Environment
Situation
Resolution
The FULL and PARTIAL scan settings have only to do with how vulnerabilities are automatically expired in the Database.
FULL – Assumes all ports on a particular IP Address were scanned, but does not assume that all IP Addresses were scanned.
PARITAL – Assumes that only some ports on a particular IP Address were scanned. This also does not assume that all IP Addresses were scanned.
If the scan is a FULL scan, all vulnerabilities currently associated with an IP Address that is present in that scan data that do not match vulnerabilities in the current scan are expired (the END_EFFECTIVE_DATE column in the VULN table is set to the scan date). Matching vulnerabilities are updated with the data in the current scan’s vulnerability. New vulnerabilities are added and the resource is saved.
If the scan is a PARTIAL scan, the back end identifies all the port-protocol combinations that were scanned. It then expires all vulnerabilities for port-protocols that were scanned that do not match vulnerabilities in the current scan. Matching vulnerabilities are updated with the data in current scan’s vulnerability. New vulnerabilities are added and the resource is saved.

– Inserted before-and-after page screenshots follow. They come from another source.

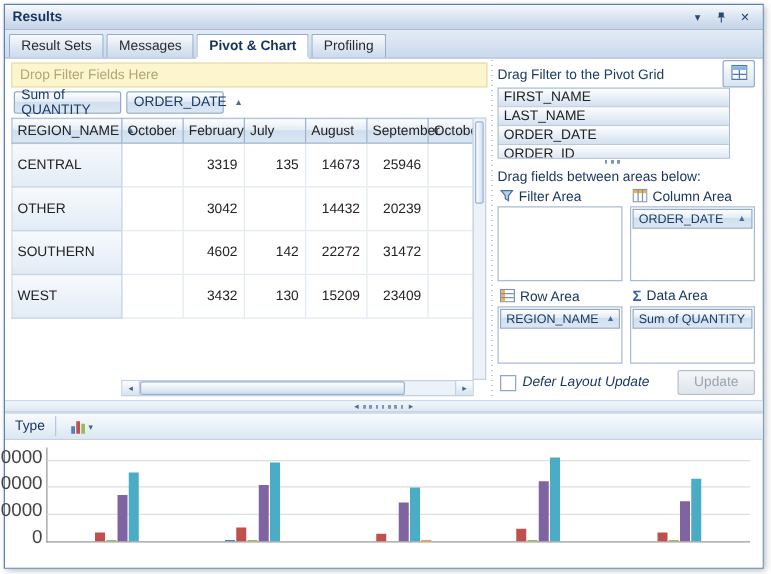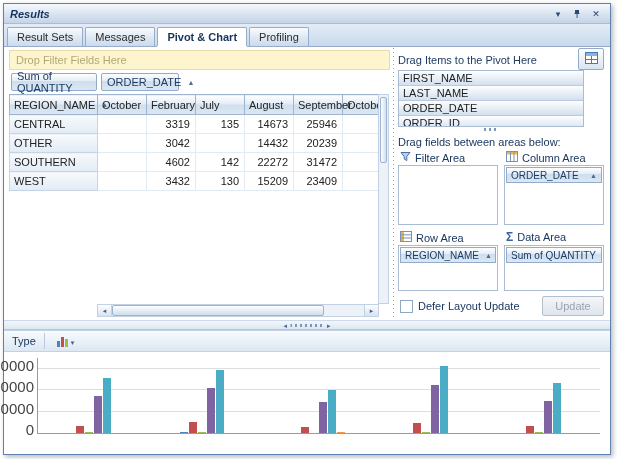--- a/index.html
+++ b/index.html
@@ -5,21 +5,21 @@
   html,body{margin:0;padding:0;}
   body{width:617px;height:459px;position:relative;background:#fff;overflow:hidden;
        font-family:"Liberation Sans", sans-serif;}
   .window{position:absolute;left:3px;top:3px;width:606px;height:450px;
           border:1px solid #5f81ab;background:#fff;
           box-shadow:2px 2px 5px rgba(90,100,120,.45);}
   
   .titlebar{position:absolute;left:0;top:0;right:0;height:20px;
             background:linear-gradient(#f5f9fd,#d8e3f0 55%,#c4d4e8);
             border-bottom:1px solid #a9bcd4;display:flex;align-items:center;padding:0 6px;box-sizing:border-box;}
-  .titlebar .title{font-weight:bold;font-size:11px;color:#15335c;flex:1;font-style:italic;}
+  .titlebar .title{font-weight:bold;font-size:11px;color:#15335c;flex:1;}
   .tbi{width:16px;height:14px;display:flex;align-items:center;justify-content:center;
        font-size:9px;color:#2b4a70;margin-left:3px;cursor:default;}
   
   .tabstrip{position:absolute;left:0;top:20px;right:0;height:23px;
             background:linear-gradient(#e3ecf6,#c9d9ec);border-bottom:1px solid #96acc9;
             display:flex;align-items:flex-end;padding-left:3px;box-sizing:border-box;}
   .tab{font-size:11px;color:#2b2b2b;padding:3px 9px;margin-right:2px;
        border:1px solid #96acc9;border-bottom:none;border-radius:2px 2px 0 0;
        background:linear-gradient(#f8fbfe,#dbe6f2 60%,#cbdaec);position:relative;z-index:1;}
   .tab.active{background:#fff;color:#15335c;font-weight:bold;box-shadow:0 2px 0 #fff;}
@@ -31,21 +31,21 @@
   .pivot-btn{position:absolute;height:18px;box-sizing:border-box;border:1px solid #93abc9;border-radius:2px;
              background:linear-gradient(#fefeff,#e3ecf6 45%,#cfdeee 46%,#dce7f3);
              font-size:11px;color:#1c3c64;display:flex;align-items:center;justify-content:space-between;
              padding:0 5px;}
   .arr{font-size:7px;color:#4a6b96;margin-left:6px;}
   .grid-clip{position:absolute;left:5px;top:90px;width:370px;height:210px;overflow:hidden;}
   table.pivot{border-collapse:collapse;table-layout:fixed;width:382px;font-size:11px;color:#222;}
   table.pivot th{height:20px;box-sizing:border-box;border:1px solid #9db3cf;font-weight:normal;
                  text-align:left;padding:0 4px;
                  background:linear-gradient(#fefeff,#e3ecf6 45%,#cfdeee 46%,#dce7f3);}
-  table.pivot td{height:19px;box-sizing:border-box;margin-left:28px;}
+  table.pivot td{height:35px;box-sizing:border-box;margin-left:28px;}
   td.rl{background:linear-gradient(#f7fafd,#e2ebf5);border:1px solid #c6d4e4;padding:0 4px;}
   td.num{text-align:right;padding:0 5px;border-right:1px solid #e2eaf3;border-bottom:1px solid #e2eaf3;background:#fff;}
   .hflex{display:flex;align-items:center;justify-content:space-between;}
   
   .hscroll{position:absolute;left:93px;top:300px;width:282px;height:13px;box-sizing:border-box;
            background:#edf2f8;border:1px solid #c2d2e4;display:flex;}
   .sb-btn{width:13px;display:flex;align-items:center;justify-content:center;font-size:7px;color:#44618a;
           background:linear-gradient(#fdfeff,#d7e3f0);}
   .sb-btn.l{border-right:1px solid #c2d2e4;}
   .sb-btn.r{border-left:1px solid #c2d2e4;margin-left:auto;}
@@ -76,21 +76,21 @@
   .list-grip i{width:14px;height:3px;background-image:repeating-linear-gradient(to right,#7b97b8 0 2px,transparent 2px 5px);}
   .areas-caption{position:absolute;left:2px;top:88px;color:#15335c;}
   .ahead{position:absolute;display:flex;align-items:center;gap:4px;color:#15335c;}
   .abox{position:absolute;width:100px;box-sizing:border-box;border:1px solid #a9bcd2;background:#fff;}
   .pill{margin:1px;height:16px;box-sizing:border-box;border:1px solid #93abc9;
         background:linear-gradient(#fefeff,#e3ecf6 45%,#cfdeee 46%,#dce7f3);
         display:flex;align-items:center;justify-content:space-between;padding:0 4px;font-size:10px;color:#1c3c64;}
   .sigma{font-weight:bold;color:#3565a0;font-size:12px;line-height:11px;}
   .cbox{position:absolute;left:4px;top:252px;width:13px;height:13px;box-sizing:border-box;
         background:#fff;border:1px solid #8fa8c6;}
-  .cb-label{position:absolute;left:22px;top:252px;line-height:13px;color:#15335c;}
+  .cb-label{position:absolute;left:22px;top:252px;line-height:13px;color:#15335c;font-style:italic;}
   .update-btn{position:absolute;right:2px;top:248px;width:62px;height:20px;font-size:11px;
               font-family:"Liberation Sans", sans-serif;color:#9aa4b0;
               background:linear-gradient(#f4f6f9,#dfe5ec);border:1px solid #b4bfca;border-radius:2px;}
   
   .chart-toolbar{position:absolute;left:0;right:0;top:326px;height:22px;box-sizing:border-box;
                  background:linear-gradient(#f8fbfe,#dce7f2);border-top:1px solid #c4d3e3;border-bottom:1px solid #c4d3e3;
                  display:flex;align-items:center;padding-left:8px;gap:6px;font-size:11px;color:#15335c;}
   .combo{display:flex;width:94px;height:17px;box-sizing:border-box;background:#fff;border:1px solid #8fa8c6;align-items:stretch;}
   .combo-val{flex:1;padding-left:4px;line-height:15px;color:#222;}
   .combo-btn{width:14px;background:linear-gradient(#fdfeff,#cfdeee);border-left:1px solid #8fa8c6;
@@ -219,21 +219,21 @@
     <div class="sb-btn r">▸</div>
   </div>
 
   <div class="vscroll">
     <div class="vthumb"></div>
   </div>
 
   <div class="vsplit"></div>
 
   <div class="panel">
-    <span class="panel-title">Drag Items to the Pivot Here</span>
+    <span class="panel-title">Drag Filter to the Pivot Grid</span>
     <div class="chooser-btn">
       <span>
         <svg width="13" height="12" viewBox="0 0 13 12">
             <rect x="0.5" y="0.5" width="12" height="11" fill="#fff" stroke="#4a7ab5"></rect>
             <rect x="1" y="1" width="11" height="3" fill="#8ab4de"></rect>
             <line x1="6.5" y1="4" x2="6.5" y2="11" stroke="#4a7ab5"></line>
             <line x1="1" y1="7.5" x2="12" y2="7.5" stroke="#4a7ab5"></line>
           </svg>
       </span>
     </div>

Uploading scan data will only expire vulnerabilities in the Database that are associated with the same SCANNER_INSTANCE that is set for the scan data currently being uploaded. The SCANNER_INSTANCE is a parameter of the Agent.
Scan #1
The vulnerabilities reported in this scan:
IP | Port | Protocol | Vuln Id |
10.0.0.1 | 80 | TCP | A |
10.0.0.1 | 80 | TCP | B |
10.0.0.1 | 21 | TCP | C |
10.0.0.2 | 80 | TCP | A |
The state of the vulnerabilities in the database after uploading the scan (FULL or PARTIAL, it doesn’t matter because there exist no vulnerabilities to expire):
IP | Port | Protocol | Vuln Id | Expired? |
10.0.0.1 | 80 | TCP | A | No |
10.0.0.1 | 80 | TCP | B | No |
10.0.0.1 | 21 | TCP | C | No |
10.0.0.2 | 80 | TCP | A | No |
Scan #2
The vulnerabilities reported in this scan:
IP | Port | Protocol | Vuln Id |
10.0.0.1 | 80 | TCP | A |
10.0.0.1 | 21 | TCP | C |
10.0.0.3 | 80 | TCP | A |
10.0.0.2 | 21 | TCP | C |
The state of the vulnerabilities in the database after uploading the scan (if Scan #2 was set to be a FULL scan case):
IP | Port | Protocol | Vuln Id | Expired? |
10.0.0.1 | 80 | TCP | A | No |
10.0.0.1 | 80 | TCP | B | Yes |
10.0.0.1 | 21 | TCP | C | No |
10.0.0.2 | 80 | TCP | A | Yes |
10.0.0.2 | 21 | TCP | C | No |
10.0.0.3 | 80 | TCP | A | No |
The state of the vulnerabilities in the database after uploading the scan (if Scan #2 was set to be a PARTIAL scan case):
IP | Port | Protocol | Vuln Id | Expired? |
10.0.0.1 | 80 | TCP | A | No |
10.0.0.1 | 80 | TCP | B | Yes |
10.0.0.1 | 21 | TCP | C | No |
10.0.0.2 | 80 | TCP | A | No |
10.0.0.2 | 21 | TCP | C | No |
10.0.0.3 | 80 | TCP | A | No |
After Scan #2, the vulnerability A on 10.0.0.2 port 80 is not expired in the PARTIAL scan case because Scan #2 contained no data on 10.0.0.2 port 80. It was expired in the FULL scan case, because there was data on some port of 10.0.0.2, and since FULL scan assumes you scanned all ports on a particular IP, it will assume that vulnerability A on 10.0.0.2 port 80 no longer exists.